灯笼打着,上前一瞧,竟是那负心郎祁言(因为阿角对商桦好感,所以又给人家取了一无良称呼),他半眯着眼,竟是浑身酒气,熏得阿角直皱鼻。两人刚擦过,祁言就回头对她嘿嘿笑道:“妳家公子今儿个不胜酒量,已经被本公子给灌倒了!妳今晚可有当心引狼入室哦!呵呵......”
阿角一愣,领路的家仆已经嘱咐着那搀着祁言的人,小心着点。祁言一挥手,将两人推开了去,险些撞到阿角身上,他却是不在意,踉跄直起身,就往摇摇晃晃的往大门而去,阿角清楚的听见他嘟囔着:“哎!也不知娘子睡了没?为夫好久没同她亲热了!”

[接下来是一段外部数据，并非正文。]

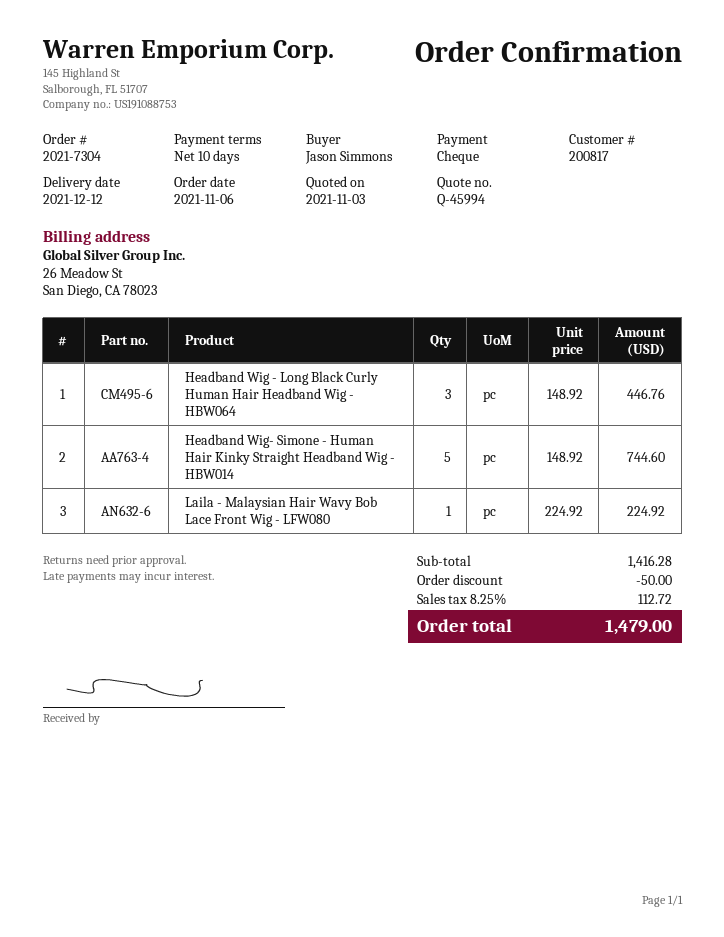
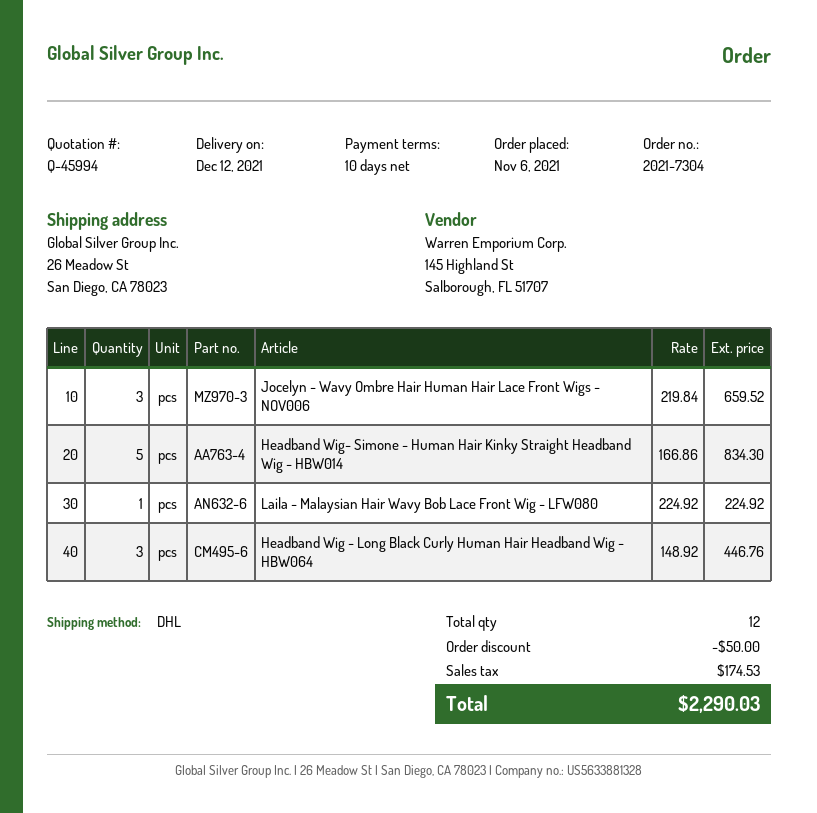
Headband Wig- Simone - Human Hair Kinky Straight Headband Wig - HBW014: 5 x 148.92 = 744.60 -> 5 x 166.86 = 834.30
Jocelyn - Wavy Ombre Hair Human Hair Lace Front Wigs - NOV006: none -> 3 x 219.84 = 659.52
tax: 112.72 -> 174.53
total: 1479.00 -> 2290.03

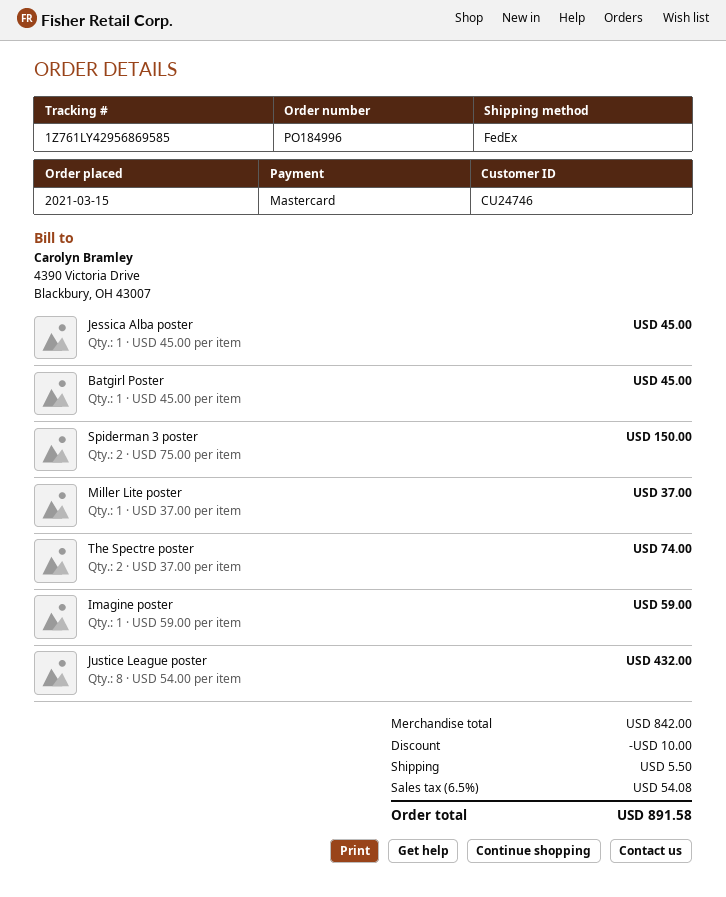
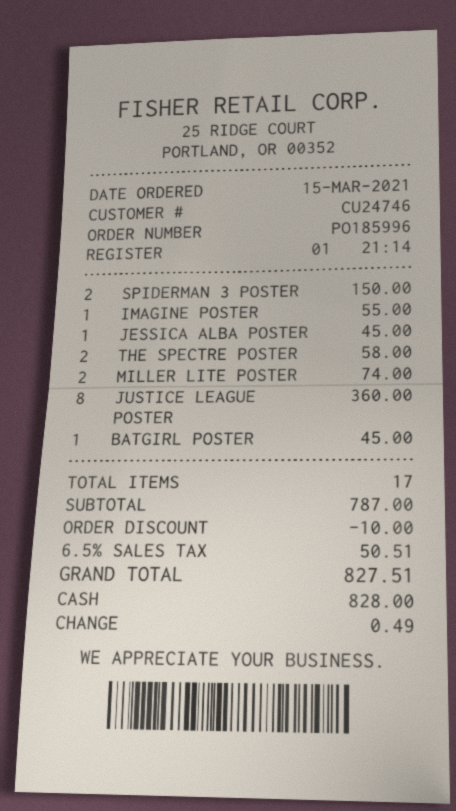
order number: PO184996 -> PO185996
payment method: Mastercard -> cash
Miller Lite poster: 1 for 37.00 -> 2 for 74.00
The Spectre poster: 2 for 74.00 -> 2 for 58.00
Imagine poster: 1 for 59.00 -> 1 for 55.00
Justice League poster: 8 for 432.00 -> 8 for 360.00
subtotal: 842.00 -> 787.00
shipping: 5.50 -> none
tax: 6.5% = 54.08 -> 6.5% = 50.51
total: 891.58 -> 827.51

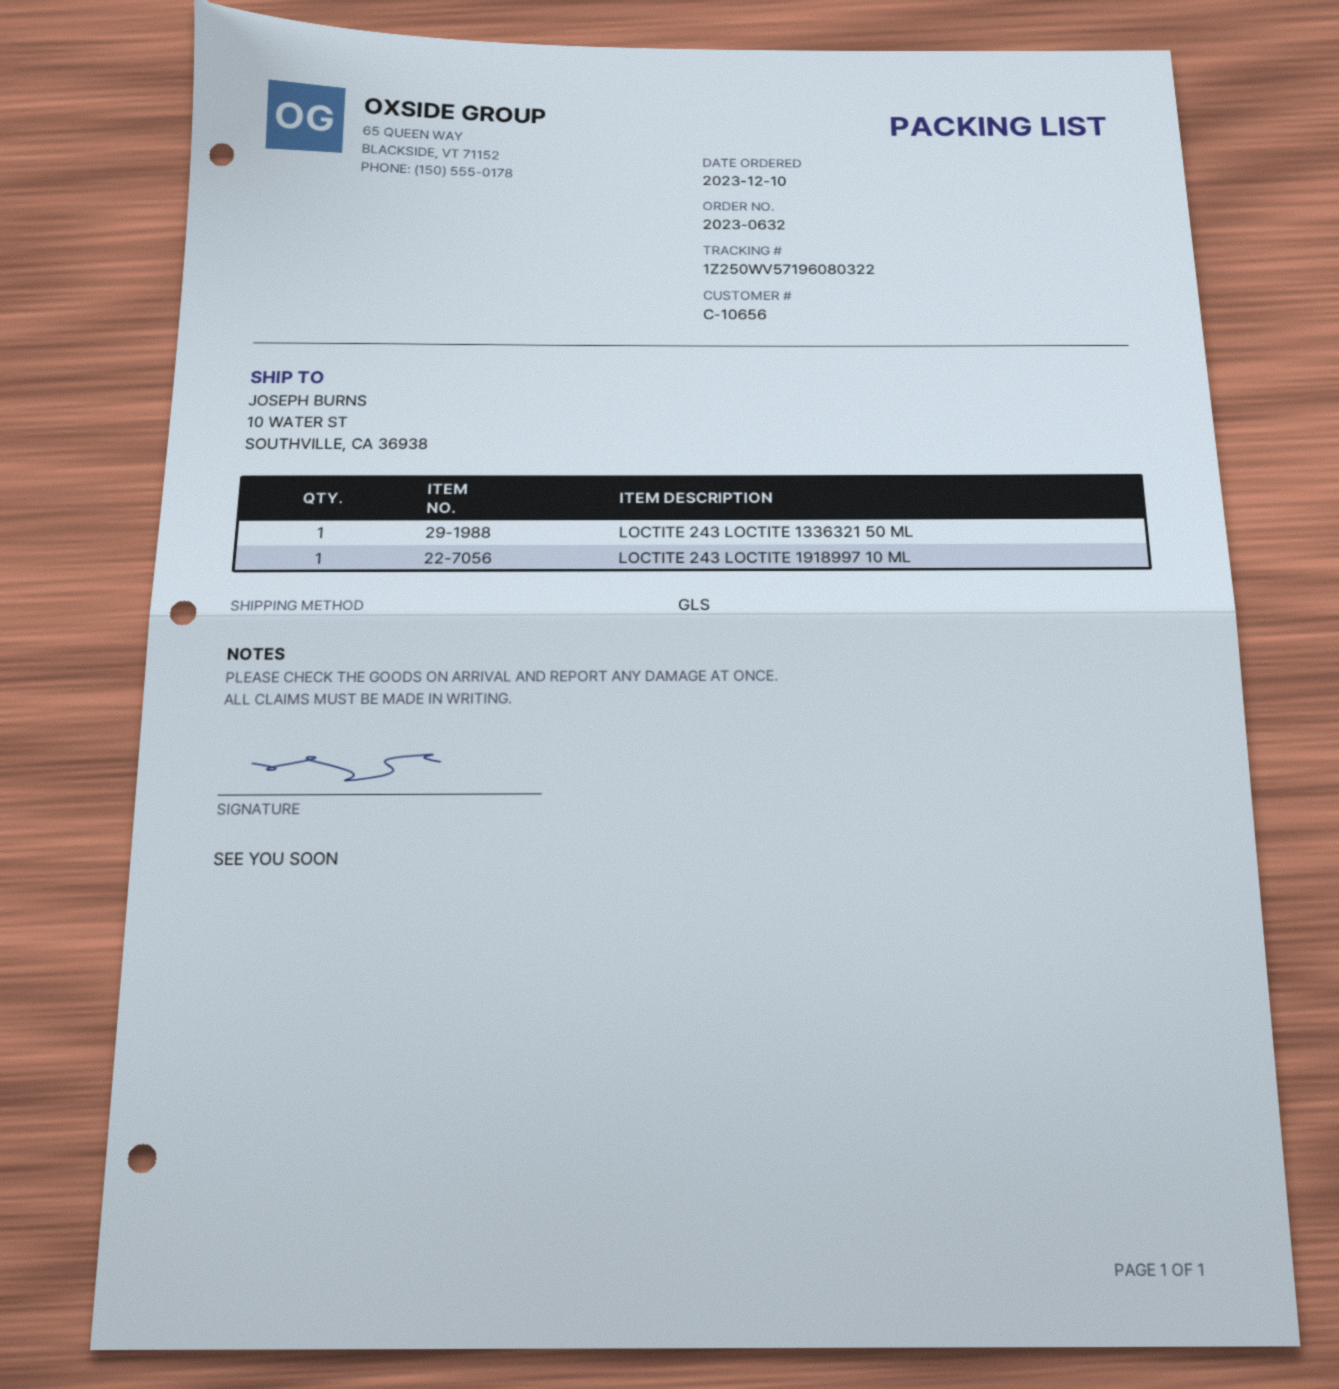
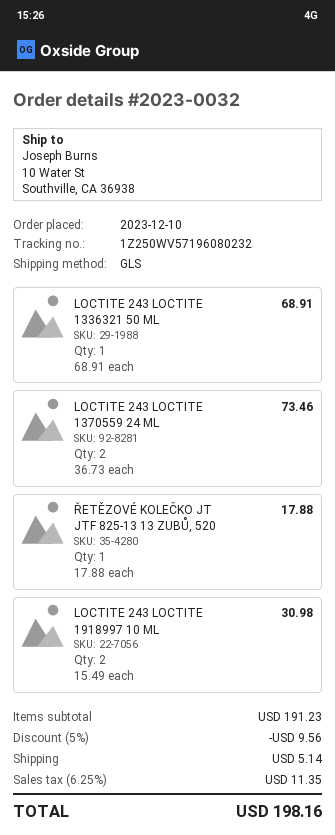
order number: 2023-0632 -> 2023-0032
tracking number: 1Z250WV57196080322 -> 1Z250WV57196080232
LOCTITE 243 LOCTITE 1918997 10 ML: 1 -> 2
LOCTITE 243 LOCTITE 1370559 24 ML: none -> 2
ŘETĚZOVÉ KOLEČKO JT JTF 825-13 13 ZUBŮ, 520: none -> 1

这话听着阿角一阵寒毛直立,这与白天怎相差了如此之多,不由不屑嘀咕:“本性真是个花花肠子!也不知哪里好了!商桦姐姐怎会看上这混人?”
夜空茫茫,阿角叹了一口气。
让家仆交代了车夫他们的住址,刚跨上马车,还未掀开帘子,就有一只手探了出来,一把扣住了她的腕子,拉了进去。
阿角还没来得及惊叫一声,黑暗的车厢里。就有个温温的东西贴在了她的胸前,带着一股子酒味。她恍然大悟,回想到刚才那负心郎的话,便试探地问道:“萧鸿?”
那个圆乎乎的东西往她颈窝里蹭去,带着热乎乎的酒气,贴着她的耳根,沉沉沙哑:“妳怎么知道本王叫萧鸿?”
这时马车滚动,阿角在黑暗的车厢内翻了一记白眼。
“你就改了个姓,谁不知道?”再说了北朝一共有八个皇子,你排名老六,这名字不是显而易见么?这还以为她阿角是个傻蛋啊!只是她一直不这么唤他而已。
“是哦!”听着阿角这般鄙夷,南宫鸿滚烫的脸贴在她的颈脖上,满足地笑道:“听着妳第一次唤我真名,这心情可真奇怪。能再唤几声么?”
阿角料着他肯定是醉了,于是推了推,试图要把他的脑袋从身上移开。
南宫鸿却是死死地抱住她的腰肢,跟个熊似的,怎么也挪不开。阿角叹气:“你能不能屈尊移开些,本姑娘被你这般缠着,很难受嘞!”
“不要!妳快叫本王本名!”这声喃喃的,似乎带着些儿童的倔脾气,阿角不由被这话逗着一乐,竟然不想这狡猾的胡狼喝醉了竟对着自己矫情。
这时,心里突然拉过一丝情感,浅浅的,恍然若失。但是,阿角似乎有些懂了,那所谓的喜欢,好像是她会开始关心他。
“萧鸿,你怎么喝这么多啊?”
萧鸿往她脖间又摸搓了一下,似乎很享受这般,他低声回道:“因为想喝了。”
“嗯?”
“喝多了,就能对妳毫无忌惮的下手了。”
这话刚落,阿角感受着耳垂被一股湿软含住,轻咬慢吮,引得她一阵惊愕的酥麻。